Booth Id:
CBIO073T
Category:
Computational Biology and Bioinformatics
Year:
2022
Finalist Names:
Dani, Raunak (School: West Lafayette Junior/Senior High School)
Slamovich, Aaron (School: West Lafayette Junior/Senior High School)
Abstract:
Current genetic databases provide a wealth of information accessible to the general population, but are primarily designed for usage by professionals already experienced in the fields of genetics and bioinformatics. Due to the great variety and specificity of these depositories, it can be difficult for novice researchers to find the tools necessary to access certain genetic information, as many simply do not know where to look. We sought to remedy this by creating NucleoDepot, a database focusing on breadth and variety of information rather than depth and specificity. By doing this, we aim to provide a more generalized “stepping stone” database from which users may begin research before determining which specific datasets will need to be collected elsewhere. Using input from fellow students and advice from college professors, we developed a list of commonly used types of information to include in our database.
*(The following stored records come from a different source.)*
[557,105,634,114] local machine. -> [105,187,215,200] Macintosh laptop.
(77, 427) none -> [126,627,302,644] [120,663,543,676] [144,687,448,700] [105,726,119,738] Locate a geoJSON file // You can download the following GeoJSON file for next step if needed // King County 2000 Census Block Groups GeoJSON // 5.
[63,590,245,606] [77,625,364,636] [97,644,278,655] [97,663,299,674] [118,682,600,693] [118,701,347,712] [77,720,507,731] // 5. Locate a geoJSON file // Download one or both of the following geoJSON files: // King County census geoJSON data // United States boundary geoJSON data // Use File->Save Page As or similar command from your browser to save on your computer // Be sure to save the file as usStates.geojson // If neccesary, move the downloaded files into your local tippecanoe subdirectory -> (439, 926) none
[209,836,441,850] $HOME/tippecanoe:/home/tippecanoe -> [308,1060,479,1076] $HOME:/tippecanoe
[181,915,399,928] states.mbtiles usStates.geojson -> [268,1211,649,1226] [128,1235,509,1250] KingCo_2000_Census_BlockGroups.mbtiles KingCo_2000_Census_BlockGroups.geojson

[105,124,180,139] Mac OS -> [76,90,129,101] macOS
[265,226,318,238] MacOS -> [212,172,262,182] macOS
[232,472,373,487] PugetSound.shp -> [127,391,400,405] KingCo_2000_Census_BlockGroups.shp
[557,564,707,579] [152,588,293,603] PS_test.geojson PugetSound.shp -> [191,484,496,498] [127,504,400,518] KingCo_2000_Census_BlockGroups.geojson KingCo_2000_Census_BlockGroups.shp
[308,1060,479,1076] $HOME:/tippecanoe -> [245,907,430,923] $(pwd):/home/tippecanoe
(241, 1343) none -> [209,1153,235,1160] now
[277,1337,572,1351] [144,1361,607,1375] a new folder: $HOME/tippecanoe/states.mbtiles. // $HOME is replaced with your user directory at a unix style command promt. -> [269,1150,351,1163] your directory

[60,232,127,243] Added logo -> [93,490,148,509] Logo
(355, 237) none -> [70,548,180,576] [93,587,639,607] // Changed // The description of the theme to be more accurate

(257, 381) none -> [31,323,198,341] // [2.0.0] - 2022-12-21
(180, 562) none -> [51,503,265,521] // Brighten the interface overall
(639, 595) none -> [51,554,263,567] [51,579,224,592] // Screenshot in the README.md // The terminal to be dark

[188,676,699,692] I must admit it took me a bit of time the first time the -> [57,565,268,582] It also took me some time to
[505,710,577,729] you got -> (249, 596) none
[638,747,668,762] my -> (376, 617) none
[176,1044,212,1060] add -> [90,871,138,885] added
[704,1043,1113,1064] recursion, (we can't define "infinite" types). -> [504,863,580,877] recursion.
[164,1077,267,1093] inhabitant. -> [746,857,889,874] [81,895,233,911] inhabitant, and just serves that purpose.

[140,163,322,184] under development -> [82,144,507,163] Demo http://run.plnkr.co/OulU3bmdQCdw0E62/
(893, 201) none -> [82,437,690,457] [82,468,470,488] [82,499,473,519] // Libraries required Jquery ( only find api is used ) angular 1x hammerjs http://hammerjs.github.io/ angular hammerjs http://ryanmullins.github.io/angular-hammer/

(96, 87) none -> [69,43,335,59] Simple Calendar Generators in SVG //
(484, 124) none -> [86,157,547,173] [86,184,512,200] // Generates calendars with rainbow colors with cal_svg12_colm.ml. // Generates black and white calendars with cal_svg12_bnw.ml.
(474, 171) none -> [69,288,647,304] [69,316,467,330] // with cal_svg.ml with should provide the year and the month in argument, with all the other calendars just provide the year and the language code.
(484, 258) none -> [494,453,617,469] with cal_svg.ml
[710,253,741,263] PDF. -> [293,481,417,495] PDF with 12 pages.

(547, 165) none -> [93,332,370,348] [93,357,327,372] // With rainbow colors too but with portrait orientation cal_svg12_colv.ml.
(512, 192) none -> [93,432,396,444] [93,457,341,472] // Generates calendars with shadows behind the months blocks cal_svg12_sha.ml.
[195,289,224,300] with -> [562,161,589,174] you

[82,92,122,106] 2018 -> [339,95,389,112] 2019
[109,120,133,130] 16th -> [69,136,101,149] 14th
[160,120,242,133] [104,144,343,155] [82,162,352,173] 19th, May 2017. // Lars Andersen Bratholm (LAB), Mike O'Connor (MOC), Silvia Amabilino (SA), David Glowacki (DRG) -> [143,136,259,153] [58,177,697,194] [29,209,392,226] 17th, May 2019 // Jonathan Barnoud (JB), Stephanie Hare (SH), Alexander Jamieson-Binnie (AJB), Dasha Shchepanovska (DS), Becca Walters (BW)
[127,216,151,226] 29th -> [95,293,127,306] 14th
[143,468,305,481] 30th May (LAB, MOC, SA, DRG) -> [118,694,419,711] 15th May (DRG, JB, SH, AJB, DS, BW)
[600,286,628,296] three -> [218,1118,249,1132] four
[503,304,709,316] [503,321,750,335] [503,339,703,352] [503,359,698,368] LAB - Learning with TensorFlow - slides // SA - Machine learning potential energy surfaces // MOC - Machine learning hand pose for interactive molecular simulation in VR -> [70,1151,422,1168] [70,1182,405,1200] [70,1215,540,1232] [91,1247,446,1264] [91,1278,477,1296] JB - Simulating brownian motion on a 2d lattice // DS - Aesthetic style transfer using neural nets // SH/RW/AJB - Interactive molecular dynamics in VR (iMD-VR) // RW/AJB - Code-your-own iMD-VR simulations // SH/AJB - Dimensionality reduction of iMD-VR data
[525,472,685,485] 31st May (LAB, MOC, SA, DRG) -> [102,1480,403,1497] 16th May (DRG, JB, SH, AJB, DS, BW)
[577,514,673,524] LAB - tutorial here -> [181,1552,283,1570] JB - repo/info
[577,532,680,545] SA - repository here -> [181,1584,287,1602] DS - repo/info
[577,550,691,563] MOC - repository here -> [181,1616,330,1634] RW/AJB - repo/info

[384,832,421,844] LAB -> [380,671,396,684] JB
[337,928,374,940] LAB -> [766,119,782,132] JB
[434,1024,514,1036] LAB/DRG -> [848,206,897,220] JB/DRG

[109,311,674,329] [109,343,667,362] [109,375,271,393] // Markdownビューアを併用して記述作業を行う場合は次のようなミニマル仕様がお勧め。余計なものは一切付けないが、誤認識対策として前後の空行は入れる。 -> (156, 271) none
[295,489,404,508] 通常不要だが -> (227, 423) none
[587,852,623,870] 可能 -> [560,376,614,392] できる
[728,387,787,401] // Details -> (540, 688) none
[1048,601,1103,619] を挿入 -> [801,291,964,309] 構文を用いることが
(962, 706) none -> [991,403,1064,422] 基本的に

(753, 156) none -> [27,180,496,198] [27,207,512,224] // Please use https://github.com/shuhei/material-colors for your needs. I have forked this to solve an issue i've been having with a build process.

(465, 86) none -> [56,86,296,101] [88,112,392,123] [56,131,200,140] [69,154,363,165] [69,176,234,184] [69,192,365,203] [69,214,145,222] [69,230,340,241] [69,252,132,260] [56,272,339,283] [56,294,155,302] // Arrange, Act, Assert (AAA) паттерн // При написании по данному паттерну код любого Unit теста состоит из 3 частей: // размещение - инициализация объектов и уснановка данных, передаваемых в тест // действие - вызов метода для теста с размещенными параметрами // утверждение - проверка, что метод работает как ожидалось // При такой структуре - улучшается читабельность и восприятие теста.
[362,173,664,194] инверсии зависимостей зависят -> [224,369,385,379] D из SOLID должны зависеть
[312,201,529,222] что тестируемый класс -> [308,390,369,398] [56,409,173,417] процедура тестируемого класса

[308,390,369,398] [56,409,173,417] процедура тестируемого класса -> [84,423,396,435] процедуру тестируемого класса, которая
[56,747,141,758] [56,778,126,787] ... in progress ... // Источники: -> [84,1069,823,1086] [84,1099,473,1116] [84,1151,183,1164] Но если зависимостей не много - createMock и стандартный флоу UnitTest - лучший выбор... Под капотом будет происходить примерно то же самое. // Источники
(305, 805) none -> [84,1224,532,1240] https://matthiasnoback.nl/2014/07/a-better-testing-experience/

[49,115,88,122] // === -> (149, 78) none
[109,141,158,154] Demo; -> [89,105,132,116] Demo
We then extracted the data from a variety of more specialized depositories and tools, including the GDC, GEO, GEO2R, Cytoscape, DGIdb, String-DB, COSMIC, and cBioPortal. Once all data had been extracted, we wrote programs using Ruby to load the data into the database, as well as scripts to serve queries for information. To help users identify trends in data, we added functionality using R to generate data visualizations. As a result of the described effort, we have created a database with a rich set of data on over 20,000 genes across 28 types of cancer.